Success in Microservices: The Art of Failing Well

Murat Karakurt
folksdev
Published in
6 min readJan 9, 2024

When we create a system , we don’t know whether the software will be a success or not. There can always be an error. You may think your software doesn’t have any bugs but who knows?

It is quite normal for me to say that “there can be no software without bugs.” Usually the softwares have high test coverage or domain business has automated test and integration test etc. If you look at this way, everything is fine.

When you are talking about microservices, you should consider few potential risks that you can not control for example network connection, load balance problems, external service errors…

It is clear to understand that your microservice will fail at some point. In this case you have to fail succesfully. You may be asking: is it possible to fail succesfully? The answer is definitely YES! Failing successfully means when a failure occurs, there won’t be unavaliable service. To achieve this, let’s discuss some topics.

Seperating Containers

It is important to understand how failures happen in order to know how to prevent them. Let’s think about monolithic applications, common approach is “everything in a single repository”. That means all the software stufs on the same machine for example code, db, cache etc.

At first glance to the below image there is nothing wrong with that. Deployin in a same machine prevents latency, packet loss and complexity.

Everythng is in the same machine

Let’s imagine the scenario that containers begins to fail one by one. It is hard to identify which container is responsible for the fail. Maybe flaw in the cache clearly collapse our api.

After this situation you have to restart the entire application. There is no way to treat them in isolation. Also there can be data lost and inconsistency. With the systematic failure, not only avaliablity of your application is compromised, customers and investors affected.

This is’n even the worst case scenario. If you look at may previous medium article named “Understanding the microservicees concepts”, success keyword everything is for microservices. Whit success comes to need to scale the app. This means you multiply this machine over and over but you don’t improve the resilience.

Scale apps that all stack on the same machine

The seperation of components of a microservice can be done i many ways. Something that I recommend is using Docker to divde the components. In the following diagram you can see better version of containers.

Seperation of containers

Depreciating Data

In the era of cloud computing, every company wants to analyze data. Because of that deleting data sounds absurd. By doing that you can achieve millions of data. This means huge rows brings us to increasingly slow queries.

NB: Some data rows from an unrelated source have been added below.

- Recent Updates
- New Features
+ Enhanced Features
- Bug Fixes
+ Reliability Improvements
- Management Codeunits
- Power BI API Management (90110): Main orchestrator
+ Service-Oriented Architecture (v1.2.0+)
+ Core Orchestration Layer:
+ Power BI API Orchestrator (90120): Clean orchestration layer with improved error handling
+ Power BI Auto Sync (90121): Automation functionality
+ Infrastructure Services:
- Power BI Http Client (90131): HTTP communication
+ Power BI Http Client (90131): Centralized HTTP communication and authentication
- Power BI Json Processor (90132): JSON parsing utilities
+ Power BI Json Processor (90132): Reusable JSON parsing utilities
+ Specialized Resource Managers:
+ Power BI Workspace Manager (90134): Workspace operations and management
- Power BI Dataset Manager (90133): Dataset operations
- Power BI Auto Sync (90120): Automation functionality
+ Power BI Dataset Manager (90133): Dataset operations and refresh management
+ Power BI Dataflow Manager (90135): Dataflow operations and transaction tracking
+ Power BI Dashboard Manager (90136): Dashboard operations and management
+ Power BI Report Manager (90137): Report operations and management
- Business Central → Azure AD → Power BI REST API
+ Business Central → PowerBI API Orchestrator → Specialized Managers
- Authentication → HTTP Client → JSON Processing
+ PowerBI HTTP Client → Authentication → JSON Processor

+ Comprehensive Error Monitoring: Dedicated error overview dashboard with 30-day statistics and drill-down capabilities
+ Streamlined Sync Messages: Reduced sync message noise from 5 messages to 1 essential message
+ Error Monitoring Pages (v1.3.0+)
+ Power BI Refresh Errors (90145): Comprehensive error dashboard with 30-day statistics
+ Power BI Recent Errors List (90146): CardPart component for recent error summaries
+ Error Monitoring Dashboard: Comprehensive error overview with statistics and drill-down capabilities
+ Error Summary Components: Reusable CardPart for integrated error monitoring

The question is if you cannot delete data, what should you do so that the queries are not slowing down? Maybe you think about patterns like CQRS, but patterns are not always sufficient when it comes to performance. The answer is depreciating data.

The depreciating of data consist of dividing data and inactive data, and moving inactive data to storage that has no relevance to the real-time application layer.

Regionalizing Data

If our application is perform globally, usually deployment on servers geographically is good practice. The problem arise with regard of the location of database servers.

For example I am in the UK and database servers are in the Austria. This means when I try to fetch data, due to physical distance it will be a latency or possible loss of packets. The solution of this is regionalizing data.

Think about the news app European people are more interested in information about Europe than South Africa. This means when editors publish news about Europe, we must store the data first by region and let the data be subsequently standardized in a process similar to the CQRS. You can even think about it as eventual consistency..

For now, we’ve talked about the problems and solutions, how can we develop application with high availability and resilience. After now, we will see structures that can protect us.

Redundancy

Although we design the system flexible and distributed, still system has not resilience for systematic failures. Redundancy solves this problem tremendously. With redundancy, even if a node of the application is lost, the others can continue responding.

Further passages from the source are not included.